Why does TIES-Merging reduce interference?

The three steps each remove a specific way that prior methods waste information. Trimming deletes the small, redundant updates that would otherwise act as noise when summed against influential values from other models, which is safe because the paper shows the top 20% of entries carry essentially all the single-task performance ^[1]. Sign election commits every parameter to one direction before averaging, so a positive update from one task and a negative update from another no longer cancel toward zero ^[1]. The disjoint mean then averages only the agreeing, non-zero entries, so a parameter that matters to a single model keeps its magnitude instead of being diluted by many near-zero or opposing values ^[1]. Ablations in the paper confirm that the sign-election step is the single most important contributor to the gains, and the margin over task arithmetic grows as more tasks are merged, consistent with the claim that interference compounds with model count ^[1].
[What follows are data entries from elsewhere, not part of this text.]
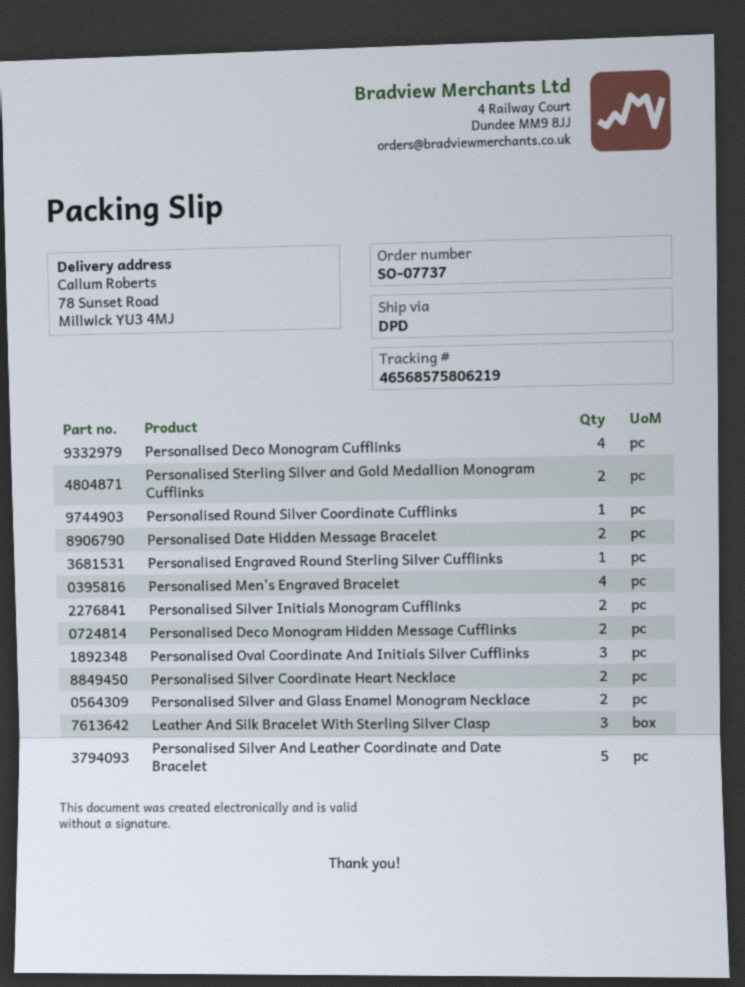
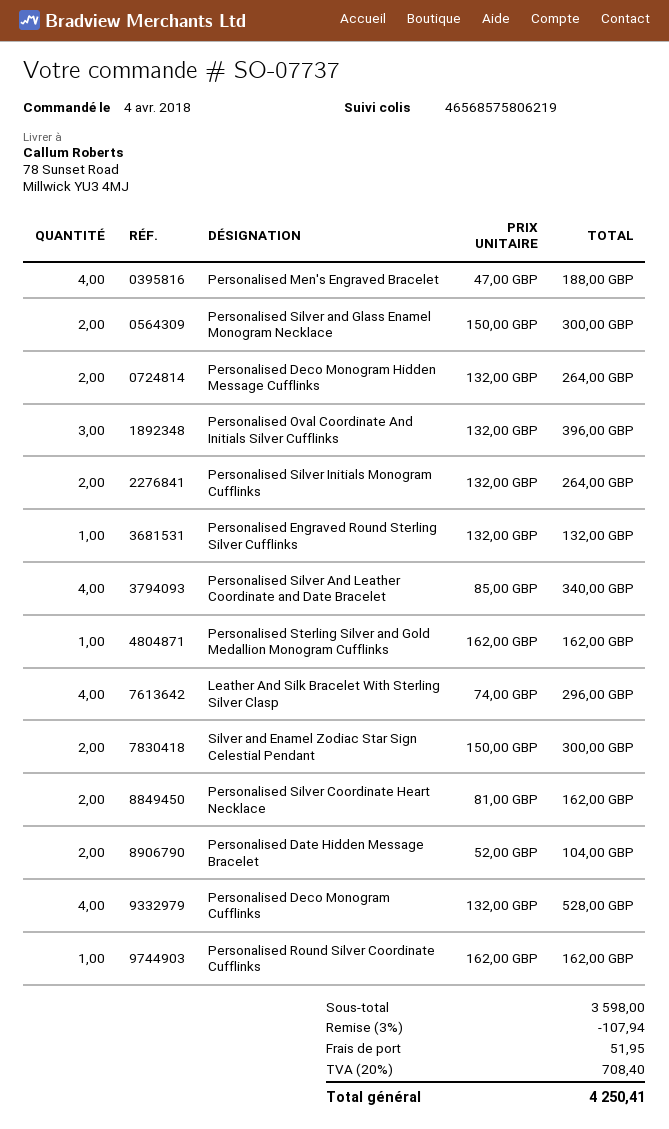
Personalised Sterling Silver and Gold Medallion Monogram Cufflinks: 2 -> 1
Leather And Silk Bracelet With Sterling Silver Clasp: 3 -> 4
Personalised Silver And Leather Coordinate and Date Bracelet: 5 -> 4
Silver and Enamel Zodiac Star Sign Celestial Pendant: none -> 2

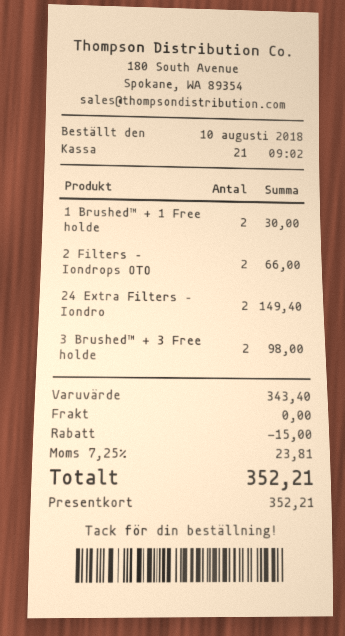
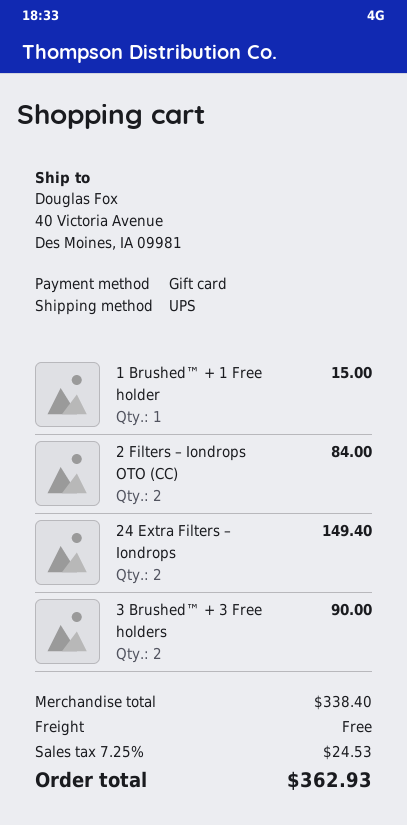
1 Brushed™ + 1 Free holde: 2 for 30.00 -> 1 for 15.00
2 Filters – Iondrops OTO: 2 for 66.00 -> 2 for 84.00
3 Brushed™ + 3 Free holde: 2 for 98.00 -> 2 for 90.00
subtotal: 343.40 -> 338.40
discount: 15.00 -> none
tax: 7.25% = 23.81 -> 7.25% = 24.53
total: 352.21 -> 362.93

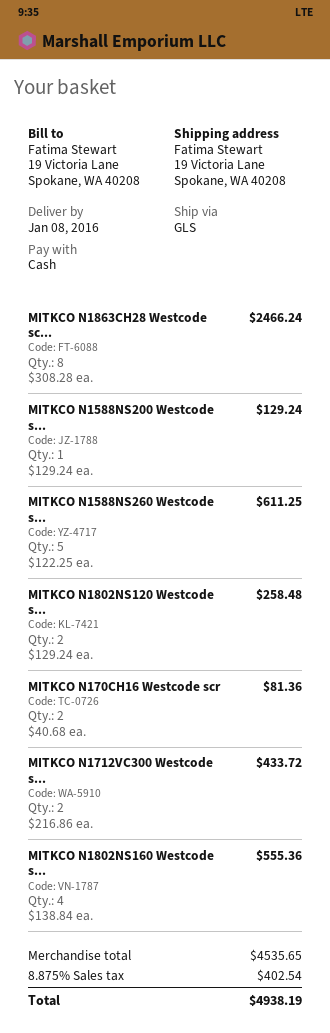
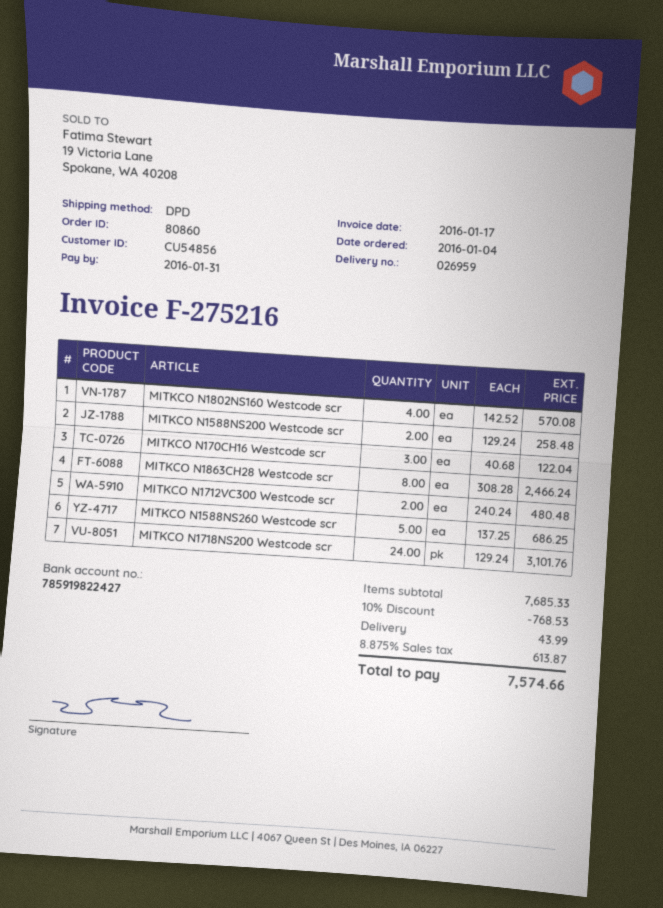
shipping method: GLS -> DPD
MITKCO N1588NS200 Westcode s...: 1 x 129.24 = 129.24 -> 2 x 129.24 = 258.48
MITKCO N1588NS260 Westcode s...: 5 x 122.25 = 611.25 -> 5 x 137.25 = 686.25
MITKCO N1802NS120 Westcode s...: 2 x 129.24 = 258.48 -> none
MITKCO N170CH16 Westcode scr: 2 x 40.68 = 81.36 -> 3 x 40.68 = 122.04
MITKCO N1712VC300 Westcode s...: 2 x 216.86 = 433.72 -> 2 x 240.24 = 480.48
MITKCO N1802NS160 Westcode s...: 4 x 138.84 = 555.36 -> 4 x 142.52 = 570.08
MITKCO N1718NS200 Westcode scr: none -> 24 x 129.24 = 3101.76
subtotal: 4535.65 -> 7685.33
discount: none -> 10% = 768.53
shipping: none -> 43.99
tax: 8.875% = 402.54 -> 8.875% = 613.87
total: 4938.19 -> 7574.66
How well does TIES-Merging perform?

The paper evaluates TIES-Merging across modalities, model families, model sizes, and both full fine-tuning and parameter-efficient fine-tuning (PEFT) ^[1]. The PEFT setting merges (IA)^3 adapters on the T0-3B model over 11 tasks; the NLP setting merges full T5-base and T5-large models over 7 tasks; and the vision setting merges CLIP-style ViT-B/32 and ViT-L/14 image encoders over 8 image-classification datasets ^[1].
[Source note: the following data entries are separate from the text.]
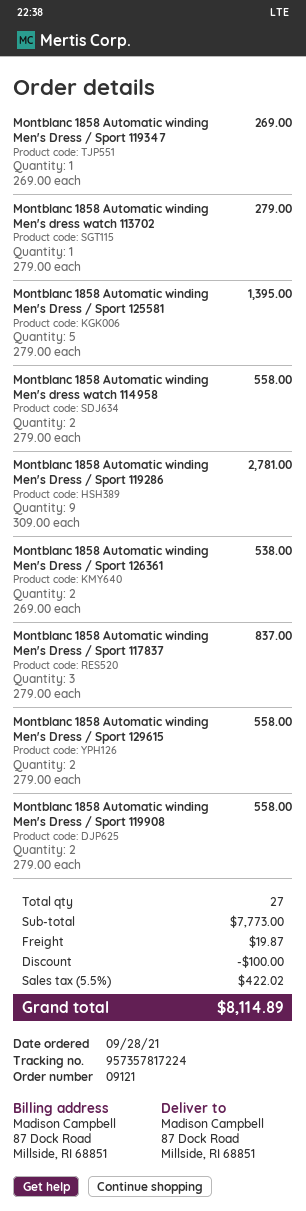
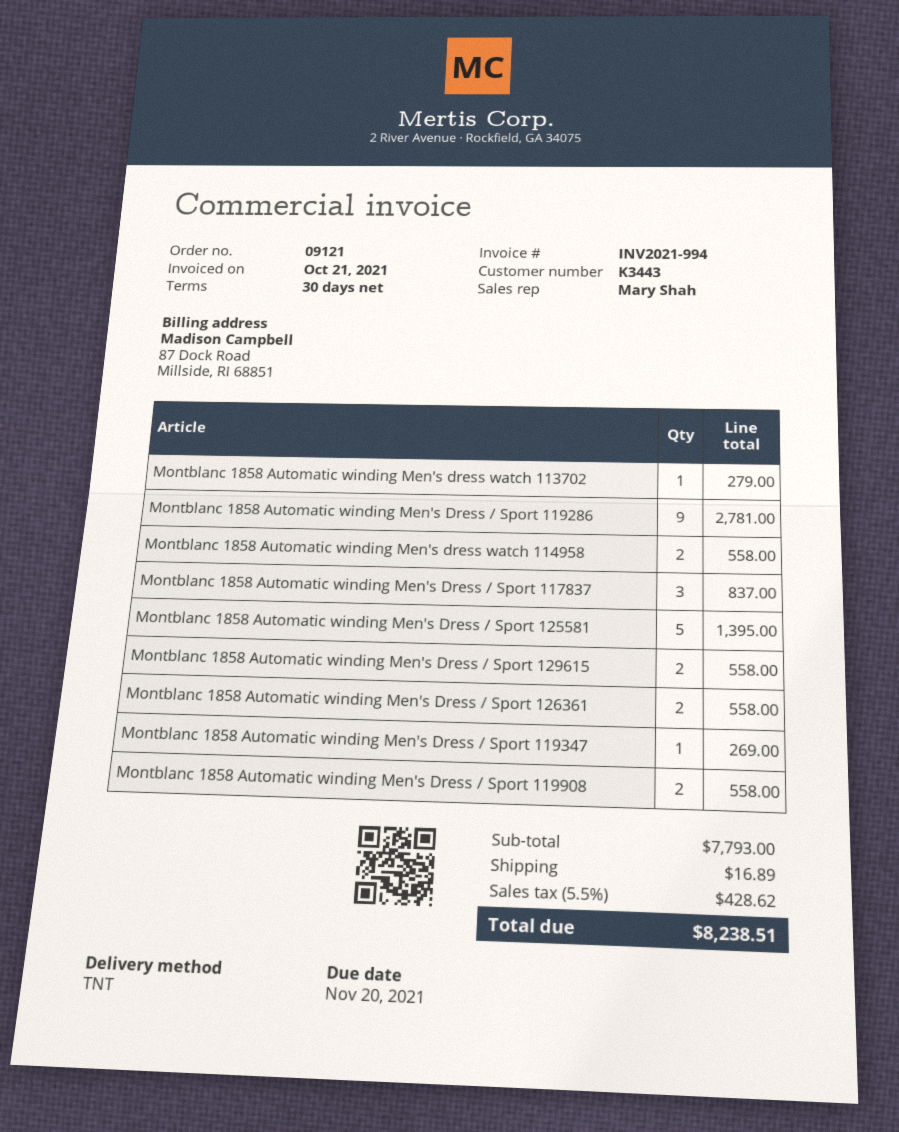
Montblanc 1858 Automatic winding Men's Dress / Sport 126361: 2 for 538.00 -> 2 for 558.00
subtotal: 7773.00 -> 7793.00
discount: 100.00 -> none
shipping: 19.87 -> 16.89
tax: 5.5% = 422.02 -> 5.5% = 428.62
total: 8114.89 -> 8238.51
The table below reports average in-domain accuracy (%) when a validation set is used to tune hyperparameters ^[1]. The fine-tuned and multitask rows are reference points, not merging methods: the former is a per-task upper bound, the latter jointly trains on all tasks.

Method	(IA)^3, 11 tasks	T5-base, 7 tasks	T5-large, 7 tasks	ViT-B/32, 8 tasks	ViT-L/14, 8 tasks
Fine-tuned (per-task upper bound)	71.4	82.8	88.8	90.5	94.2
Multitask training	73.1	83.6	88.1	88.9	93.5
Fisher Merging	62.2	68.9	64.6	68.3	82.2
RegMean	58.0	71.2	73.2	71.8	83.7
Task Arithmetic	63.9	73.2	73.3	70.1	84.5
TIES-Merging	66.4	73.9	76.9	73.6	86.0

With a validation set, TIES-Merging is the strongest merging method in every column, beating the next-best baseline by an average of about 2.3% absolute in the NLP settings and 1.7% absolute in the vision settings, and by 2.5% on the 11-task (IA)^3 benchmark ^[1]. The headroom to the per-task and multitask references shows that merging still trails dedicated training, but TIES narrows that gap relative to prior merging methods.
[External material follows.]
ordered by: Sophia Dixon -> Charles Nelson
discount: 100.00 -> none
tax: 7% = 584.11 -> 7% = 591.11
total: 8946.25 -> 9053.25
The advantages persist without a validation set. Using the fixed top-20%, $\lambda = 1$ recipe, TIES-Merging improves over the best baseline by 6.6% on ViT-B/32 and 2.7% on ViT-L/14, and remains ahead on T5-large, although on T5-base its untuned recipe slightly trails task arithmetic ^[1]. For out-of-domain generalization, where T5 models merged on seven tasks are evaluated on six held-out datasets from the T0 mixture, TIES-Merging beats the strongest baseline by 1.0% absolute for T5-base and 4.4% absolute for T5-large ^[1]. The paper also shows that the margin over task arithmetic grows as the number of merged tasks increases, consistent with its claim that interference compounds with more models, and ablations confirm that the sign-election step is the most important contributor ^[1].

How does TIES-Merging compare to task arithmetic, model soups, and DARE?

TIES-Merging extends the task-vector framework of task arithmetic: both add scaled task vectors to a shared initialization, but TIES first trims redundant entries and reconciles sign conflicts so that the sum preserves influential parameters rather than cancelling them ^[1]^[2]. Model soups average the weights of models fine-tuned on the same task with different hyperparameters, whereas TIES targets merging across different tasks; both rely on the same low-loss connectivity of fine-tuned weights ^[3]. Relative to Fisher Merging and RegMean, TIES needs neither Fisher-information estimates nor stored activation statistics, and it operates directly on the task vectors ^[1]^[5]^[6].

TIES-Merging is closely related to DARE (Drop And REscale), introduced by Yu et al. in "Language Models are Super Mario: Absorbing Abilities from Homologous Models as a Free Lunch" ^[4]. DARE is a sparsification step that randomly drops a large fraction of task-vector entries (often 90% or more) and rescales the survivors by $\frac{1}{1 - p}$ to preserve their expected magnitude. Where TIES trims deterministically by magnitude, DARE drops stochastically; the two are complementary, and DARE is frequently applied as a preprocessing step before the elect-sign and disjoint-merge stages of TIES, a combination commonly labeled DARE-TIES ^[4].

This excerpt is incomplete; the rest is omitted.